I have seen a picture somewhere saying something like this:
"Christians say Muslims are wrong.
Muslims say Christians are wrong.
Atheists sy they are both right."
That would more or less sum my position on organized religion
Yes, you are probably correct that the Quran has been well preserved since it has been written (600 years after Jesus died) , but in that well preserved writing, Muhammad attempts to rewrite the history concerning Jesus that is easily disproved by historical documents dating before the Quran was written. Nice try Mohammad.

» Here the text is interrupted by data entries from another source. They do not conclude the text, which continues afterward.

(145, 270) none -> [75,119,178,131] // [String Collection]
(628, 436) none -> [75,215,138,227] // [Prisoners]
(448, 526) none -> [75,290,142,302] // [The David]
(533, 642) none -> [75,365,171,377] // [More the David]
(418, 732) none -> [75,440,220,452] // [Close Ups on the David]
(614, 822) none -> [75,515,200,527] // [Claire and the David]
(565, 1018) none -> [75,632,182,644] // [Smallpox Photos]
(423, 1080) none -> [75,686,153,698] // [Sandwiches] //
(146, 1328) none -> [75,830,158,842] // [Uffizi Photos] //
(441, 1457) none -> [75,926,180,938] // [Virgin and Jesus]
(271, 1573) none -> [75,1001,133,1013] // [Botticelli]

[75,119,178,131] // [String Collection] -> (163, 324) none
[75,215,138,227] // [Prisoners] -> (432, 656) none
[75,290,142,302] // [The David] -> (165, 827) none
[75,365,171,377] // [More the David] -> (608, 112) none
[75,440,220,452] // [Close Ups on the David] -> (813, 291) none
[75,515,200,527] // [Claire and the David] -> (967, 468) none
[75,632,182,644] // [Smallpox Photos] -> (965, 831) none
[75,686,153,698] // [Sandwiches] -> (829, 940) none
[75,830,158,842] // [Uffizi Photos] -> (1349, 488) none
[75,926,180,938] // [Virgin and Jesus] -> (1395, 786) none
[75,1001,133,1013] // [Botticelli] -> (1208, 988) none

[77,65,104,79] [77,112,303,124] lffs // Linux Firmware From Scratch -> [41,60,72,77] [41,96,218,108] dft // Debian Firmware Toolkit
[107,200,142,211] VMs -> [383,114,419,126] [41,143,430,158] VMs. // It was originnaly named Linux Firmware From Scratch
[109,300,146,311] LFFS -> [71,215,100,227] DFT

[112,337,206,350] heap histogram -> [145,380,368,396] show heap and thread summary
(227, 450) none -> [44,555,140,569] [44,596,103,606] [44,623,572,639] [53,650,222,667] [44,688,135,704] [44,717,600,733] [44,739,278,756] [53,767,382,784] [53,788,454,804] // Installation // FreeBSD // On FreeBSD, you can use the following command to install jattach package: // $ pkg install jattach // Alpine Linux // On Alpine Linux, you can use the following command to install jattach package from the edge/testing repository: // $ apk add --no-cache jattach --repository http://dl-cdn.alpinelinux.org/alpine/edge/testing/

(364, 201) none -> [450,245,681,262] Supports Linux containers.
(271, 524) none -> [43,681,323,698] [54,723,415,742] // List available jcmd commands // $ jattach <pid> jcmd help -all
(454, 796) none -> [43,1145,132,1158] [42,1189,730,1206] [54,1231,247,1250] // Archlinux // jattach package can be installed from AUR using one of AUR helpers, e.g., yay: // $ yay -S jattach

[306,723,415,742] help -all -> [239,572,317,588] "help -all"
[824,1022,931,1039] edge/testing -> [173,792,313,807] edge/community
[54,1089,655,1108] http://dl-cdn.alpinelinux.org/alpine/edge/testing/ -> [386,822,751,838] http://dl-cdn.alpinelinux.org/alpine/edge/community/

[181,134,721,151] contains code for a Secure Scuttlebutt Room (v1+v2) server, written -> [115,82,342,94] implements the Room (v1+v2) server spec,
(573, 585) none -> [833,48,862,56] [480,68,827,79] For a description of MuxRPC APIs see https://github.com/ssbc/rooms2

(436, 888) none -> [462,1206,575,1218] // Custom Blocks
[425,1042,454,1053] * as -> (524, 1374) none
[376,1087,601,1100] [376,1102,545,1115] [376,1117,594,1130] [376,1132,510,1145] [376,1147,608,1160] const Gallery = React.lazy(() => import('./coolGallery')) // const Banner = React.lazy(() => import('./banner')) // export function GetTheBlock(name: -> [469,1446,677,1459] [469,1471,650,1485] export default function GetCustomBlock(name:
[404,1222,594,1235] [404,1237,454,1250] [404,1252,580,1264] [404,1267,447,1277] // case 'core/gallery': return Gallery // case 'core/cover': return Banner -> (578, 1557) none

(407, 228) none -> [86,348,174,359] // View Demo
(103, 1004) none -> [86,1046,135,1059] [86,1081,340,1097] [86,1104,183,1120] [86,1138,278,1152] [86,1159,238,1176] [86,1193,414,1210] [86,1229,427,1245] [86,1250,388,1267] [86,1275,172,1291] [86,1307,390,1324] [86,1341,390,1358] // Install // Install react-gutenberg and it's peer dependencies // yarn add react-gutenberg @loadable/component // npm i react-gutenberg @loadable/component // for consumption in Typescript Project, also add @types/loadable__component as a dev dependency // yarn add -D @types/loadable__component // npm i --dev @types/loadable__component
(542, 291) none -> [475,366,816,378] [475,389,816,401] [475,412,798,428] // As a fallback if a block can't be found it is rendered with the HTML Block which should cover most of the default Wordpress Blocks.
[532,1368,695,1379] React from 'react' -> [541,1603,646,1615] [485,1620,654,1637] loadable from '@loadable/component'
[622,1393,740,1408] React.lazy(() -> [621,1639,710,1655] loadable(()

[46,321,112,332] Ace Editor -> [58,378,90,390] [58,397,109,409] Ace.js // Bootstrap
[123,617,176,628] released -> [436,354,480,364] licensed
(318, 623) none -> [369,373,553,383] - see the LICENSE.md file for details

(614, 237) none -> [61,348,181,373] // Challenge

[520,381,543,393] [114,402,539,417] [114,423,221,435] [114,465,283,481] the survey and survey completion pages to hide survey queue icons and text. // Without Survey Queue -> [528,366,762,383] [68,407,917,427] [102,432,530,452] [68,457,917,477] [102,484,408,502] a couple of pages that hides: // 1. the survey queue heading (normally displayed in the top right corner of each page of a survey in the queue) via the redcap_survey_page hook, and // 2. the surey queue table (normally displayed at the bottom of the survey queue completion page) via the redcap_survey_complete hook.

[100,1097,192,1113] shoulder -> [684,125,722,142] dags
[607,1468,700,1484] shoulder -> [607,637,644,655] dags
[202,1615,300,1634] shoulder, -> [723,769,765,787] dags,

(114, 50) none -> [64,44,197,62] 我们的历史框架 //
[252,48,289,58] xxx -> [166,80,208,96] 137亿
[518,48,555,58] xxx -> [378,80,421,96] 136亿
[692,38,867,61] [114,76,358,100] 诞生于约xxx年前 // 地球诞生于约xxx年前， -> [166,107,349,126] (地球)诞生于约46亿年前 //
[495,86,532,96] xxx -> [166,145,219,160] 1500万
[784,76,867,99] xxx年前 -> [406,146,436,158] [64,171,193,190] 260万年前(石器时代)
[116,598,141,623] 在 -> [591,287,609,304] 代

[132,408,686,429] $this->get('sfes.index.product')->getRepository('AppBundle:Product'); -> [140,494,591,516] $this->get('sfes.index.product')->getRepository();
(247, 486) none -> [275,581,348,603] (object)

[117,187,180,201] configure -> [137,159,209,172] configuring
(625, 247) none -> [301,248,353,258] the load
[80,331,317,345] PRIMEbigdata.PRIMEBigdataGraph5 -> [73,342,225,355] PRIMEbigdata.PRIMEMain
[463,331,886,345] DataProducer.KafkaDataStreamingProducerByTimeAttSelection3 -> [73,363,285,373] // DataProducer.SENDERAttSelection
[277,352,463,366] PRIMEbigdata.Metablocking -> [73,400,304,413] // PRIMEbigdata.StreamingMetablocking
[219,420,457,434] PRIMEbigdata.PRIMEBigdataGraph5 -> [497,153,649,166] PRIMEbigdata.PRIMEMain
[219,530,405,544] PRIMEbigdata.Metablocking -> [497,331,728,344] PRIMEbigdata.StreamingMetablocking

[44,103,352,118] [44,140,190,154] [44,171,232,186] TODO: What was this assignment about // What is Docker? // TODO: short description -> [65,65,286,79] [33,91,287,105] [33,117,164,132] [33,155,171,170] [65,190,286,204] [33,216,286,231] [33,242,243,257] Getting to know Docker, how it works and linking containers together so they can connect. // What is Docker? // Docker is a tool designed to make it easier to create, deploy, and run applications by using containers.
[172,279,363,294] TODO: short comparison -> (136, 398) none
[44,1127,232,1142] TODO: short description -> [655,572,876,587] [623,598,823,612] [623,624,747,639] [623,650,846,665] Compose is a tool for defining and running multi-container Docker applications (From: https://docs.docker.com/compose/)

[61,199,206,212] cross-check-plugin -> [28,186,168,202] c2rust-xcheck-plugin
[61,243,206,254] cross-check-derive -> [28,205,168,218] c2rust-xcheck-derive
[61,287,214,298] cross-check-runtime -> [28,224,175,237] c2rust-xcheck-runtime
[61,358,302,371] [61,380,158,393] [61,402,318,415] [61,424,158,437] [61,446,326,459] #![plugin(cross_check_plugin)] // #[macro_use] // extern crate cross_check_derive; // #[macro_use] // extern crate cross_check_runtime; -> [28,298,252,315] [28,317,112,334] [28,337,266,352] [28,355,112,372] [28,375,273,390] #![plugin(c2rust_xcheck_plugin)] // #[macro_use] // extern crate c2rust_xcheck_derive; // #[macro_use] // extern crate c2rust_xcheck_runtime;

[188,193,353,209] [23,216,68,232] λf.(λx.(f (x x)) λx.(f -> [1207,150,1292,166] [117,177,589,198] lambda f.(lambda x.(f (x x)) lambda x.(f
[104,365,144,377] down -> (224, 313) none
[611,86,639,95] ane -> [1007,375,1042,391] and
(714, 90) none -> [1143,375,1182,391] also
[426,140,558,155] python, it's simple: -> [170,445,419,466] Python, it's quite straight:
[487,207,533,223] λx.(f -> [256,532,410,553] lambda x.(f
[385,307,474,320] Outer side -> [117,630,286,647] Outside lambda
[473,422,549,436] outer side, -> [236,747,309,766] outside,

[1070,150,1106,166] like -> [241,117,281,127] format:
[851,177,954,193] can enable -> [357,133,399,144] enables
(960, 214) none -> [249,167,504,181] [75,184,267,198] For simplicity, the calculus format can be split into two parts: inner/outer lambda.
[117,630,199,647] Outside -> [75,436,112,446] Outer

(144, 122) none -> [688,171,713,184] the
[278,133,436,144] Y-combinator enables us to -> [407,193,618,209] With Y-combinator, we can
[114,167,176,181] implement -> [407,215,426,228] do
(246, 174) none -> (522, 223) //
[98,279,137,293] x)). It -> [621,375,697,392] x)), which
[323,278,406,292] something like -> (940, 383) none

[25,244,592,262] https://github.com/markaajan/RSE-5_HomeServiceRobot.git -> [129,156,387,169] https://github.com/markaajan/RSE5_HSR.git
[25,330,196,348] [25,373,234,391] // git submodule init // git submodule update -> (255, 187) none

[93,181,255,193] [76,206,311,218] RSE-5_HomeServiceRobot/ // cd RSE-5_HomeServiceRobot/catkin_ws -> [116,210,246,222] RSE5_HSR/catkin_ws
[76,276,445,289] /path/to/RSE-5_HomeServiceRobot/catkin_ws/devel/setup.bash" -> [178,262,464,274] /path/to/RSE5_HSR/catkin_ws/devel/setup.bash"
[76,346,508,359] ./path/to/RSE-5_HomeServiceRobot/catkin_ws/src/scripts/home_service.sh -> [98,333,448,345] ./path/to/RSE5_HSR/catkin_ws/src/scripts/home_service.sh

There are cult groups (Jehovah's Witnesses, The Way International, Christadelphians, etc.) who deny the Trinity and state that the doctrine was not mentioned until the 4th Century until after the time of the Council of Nicea (325). This council "was called by Emperor Constantine to deal with the error of Arianism [see page 45] which was threatening the unity of the Christian Church."
The following quotes show that the doctrine of the Trinity was indeed alive-and-well before the Council of Nicea:
Polycarp (70-155/160). Bishop of Smyrna. Disciple of John the Apostle.
"O Lord God almighty... I bless you and glorify you through the eternal and heavenly high priest Jesus Christ, your beloved Son, through whom be glory to you, with Him and the Holy Spirit, both now and forever" (n. 14, ed. Funk; PG 5.1040).
Justin Martyr (100?-165?). He was a Christian apologist and martyr.
"For, in the name of God, the Father and Lord of the universe, and of our Savior Jesus Christ, and of the Holy Spirit, they then receive the washing with water" (First Apol., LXI).
Ignatius of Antioch (died 98/117). Bishop of Antioch. He wrote much in defense of Christianity.
"In Christ Jesus our Lord, by whom and with whom be glory and power to the Father with the Holy Spirit for ever" (n. 7; PG 5.988).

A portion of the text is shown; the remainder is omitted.